Clinical Trials for Follicle Centre Lymphoma Follicular Grade I II III Refractory
There is currently 1 ongoing clinical trial for patients with relapsed or refractory follicular lymphoma. This trial is testing a new combination of treatments to improve outcomes for patients whose cancer has returned or not responded to previous therapy. The study is being conducted across multiple European countries and aims to evaluate the safety and effectiveness of adding a bispecific antibody to existing treatment regimens.
Clinical trial locations
- Austria
- Belgium
- Czechia
- Denmark
- France
- Germany
- Greece
- Hungary
- Italy
- Netherlands
- Poland
- Slovakia
- Spain
- Sweden
Study on the Safety and Effectiveness of Epcoritamab with Rituximab and Lenalidomide for Patients with Relapsed or Refractory Follicular Lymphoma
This clinical trial is investigating a new treatment approach for patients whose follicular lymphoma has either returned after treatment or has not responded to previous therapies. The study is testing whether adding a newer medication called epcoritamab to an existing treatment combination can improve outcomes for these patients.
Main inclusion criteria:
- Patients must have a confirmed diagnosis of classic follicular lymphoma at stages II, III, or IV, with the most recent biopsy showing the presence of a protein called CD20
- The disease must have relapsed or been refractory to at least one prior treatment that included an anti-CD20 antibody combined with chemotherapy
- Patients must have at least one measurable lesion: either a lymph node larger than 1.5 cm or a lesion outside the lymph nodes larger than 1.0 cm
- A positive FDG-PET scan that matches findings on CT or MRI scans is required
- Patients must have an ECOG performance status score of 0 to 2, meaning they can carry out daily activities with minimal to moderate limitations
- Patients must be eligible to receive the R2 treatment combination as determined by their doctor
- Both male and female patients are eligible
Main exclusion criteria:
- Patients with other types of cancer besides follicular lymphoma cannot participate
- Patients outside the specified adult age range are not eligible
- Vulnerable populations, such as those unable to give informed consent, cannot participate
- Patients with serious health conditions that might interfere with study treatment are excluded
- Pregnant or breastfeeding women are not eligible
- Patients who have had recent major surgery or are recovering from surgery cannot participate
- Those who have received certain treatments or medications that might interfere with the study drugs are excluded
- Patients with active infections or other medical conditions that could affect their safety during the study cannot participate
Focus and goal of the trial:
The primary goal of this study is to determine whether the combination of epcoritamab with rituximab and lenalidomide is both safe and more effective than rituximab and lenalidomide alone. The study will compare the effects of both treatment approaches by monitoring several important outcomes, including how long patients live without their cancer getting worse (known as progression-free survival), complete response rates, overall survival, and minimal residual disease negativity.
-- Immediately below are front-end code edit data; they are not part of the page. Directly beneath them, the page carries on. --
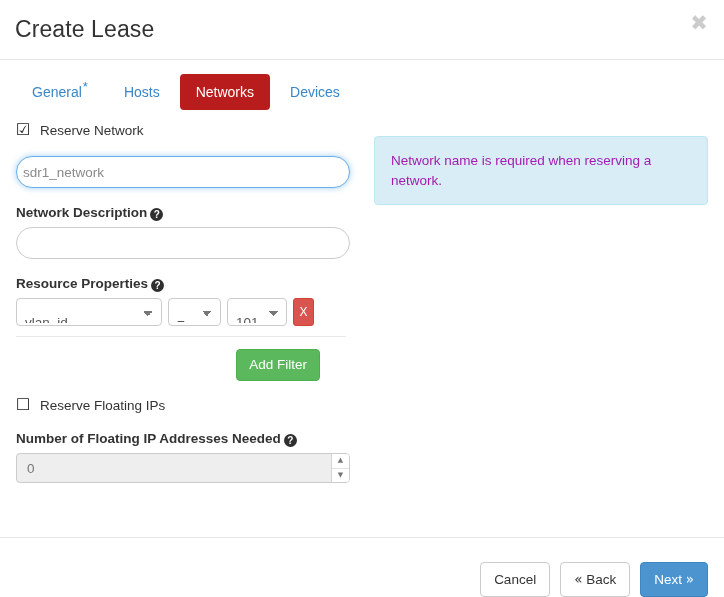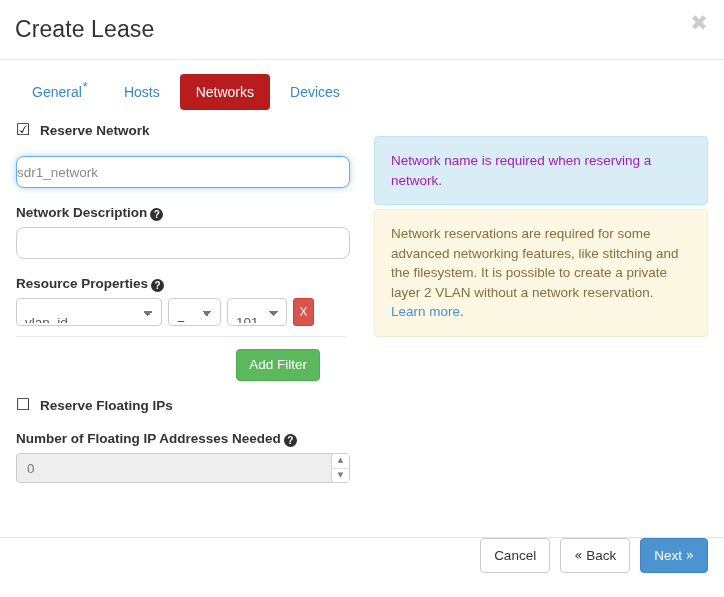"Reserve Network" .check-label { font-weight: bold -> normal }
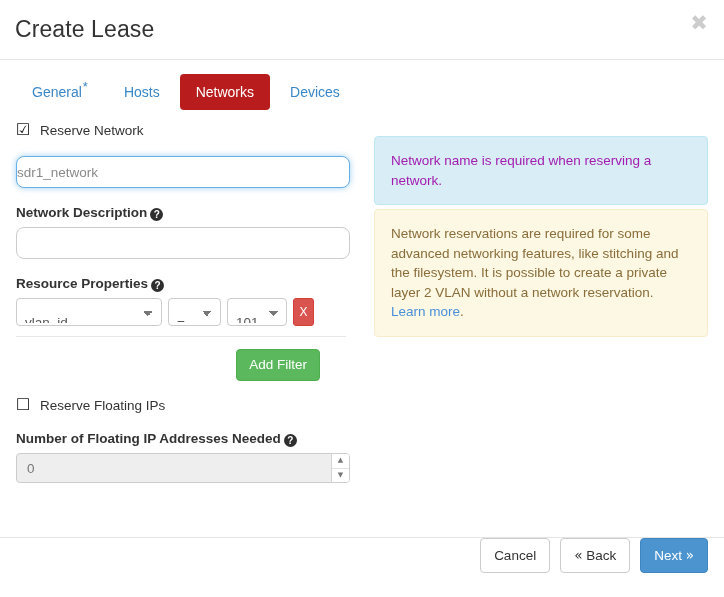"sdr1_network" .text-input { border-radius: 8px -> 16px; padding: 6px 0 -> 6px 6px }
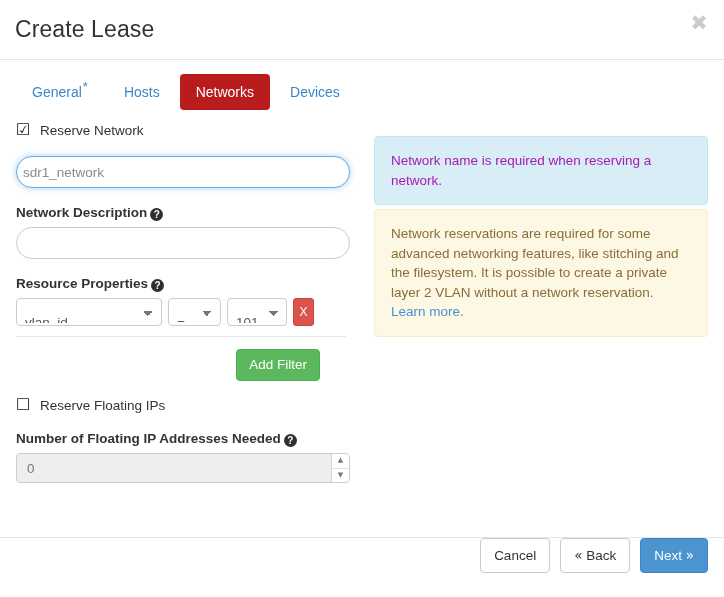"Network reservations are required for" div.alert { html: <div> <span>Network reservations are required for some advanced networking features, like stitching and the filesystem. It is possible to create a private layer 2 VLAN without a network reservation. </span><a>Learn more</a><span>.</span> </div> -> none }
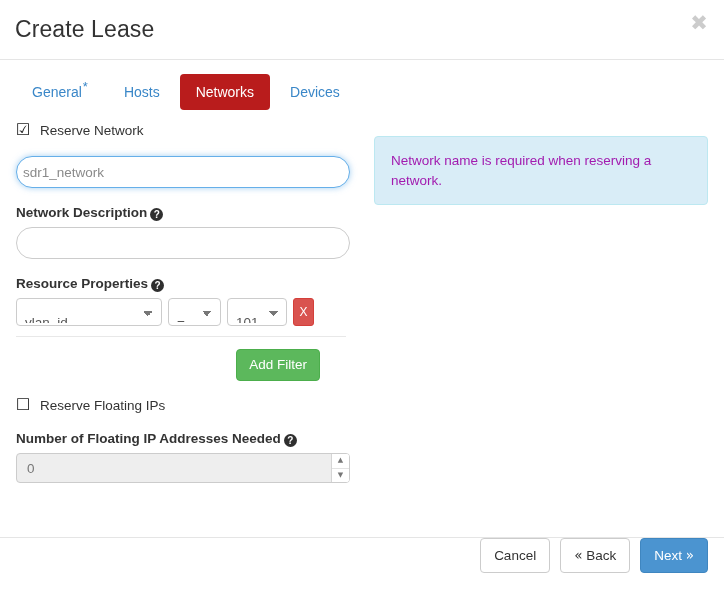"Cancel" .modal-footer { align-items: flex-start -> flex-end }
Participants will receive regular treatment according to a specific schedule and will undergo frequent monitoring and assessments throughout the study. The treatment involves lenalidomide taken as oral capsules, rituximab given through an intravenous infusion, and epcoritamab administered via subcutaneous injection. The study is expected to conclude by June 2030, and the results will contribute important information about this treatment approach for patients with relapsed or refractory disease.
Investigational drugs being tested:
Epcoritamab is a bispecific antibody, meaning it can bind to two different types of antigens to help the immune system better target and destroy cancer cells. It is administered as an injection under the skin and is being studied for its potential to improve treatment outcomes when added to existing therapies.
Rituximab is a monoclonal antibody that specifically targets a protein called CD20 found on the surface of certain immune cells called B-cells, which are often involved in lymphoma. By binding to this protein, rituximab helps the body destroy these cancer cells. It is given through an intravenous infusion and is already well-established as an effective treatment for various types of lymphoma.
Lenalidomide is an immunomodulatory drug that helps boost the immune system’s ability to fight cancer cells and also has anti-angiogenic properties, meaning it can prevent tumors from forming new blood vessels they need to grow. It is taken orally in capsule form and is commonly used in combination therapies for blood cancers.
Summary
Currently, there is one active clinical trial available for patients with relapsed or refractory follicular lymphoma across 14 European countries. This study represents an important research effort to improve treatment options for patients whose cancer has returned or not responded to standard therapies.
The trial is notably widespread, being conducted in Austria, Belgium, Czechia, Denmark, France, Germany, Greece, Hungary, Italy, Netherlands, Poland, Slovakia, Spain, and Sweden. This broad geographic distribution increases access for European patients to potentially beneficial new treatment approaches.
The study focuses on combining a promising new bispecific antibody, epcoritamab, with two established medications, rituximab and lenalidomide. This approach reflects current research trends in cancer treatment that aim to harness the immune system more effectively to fight cancer. The trial’s design, which compares the new three-drug combination against the existing two-drug combination, will provide valuable evidence about whether adding epcoritamab offers additional benefit to patients.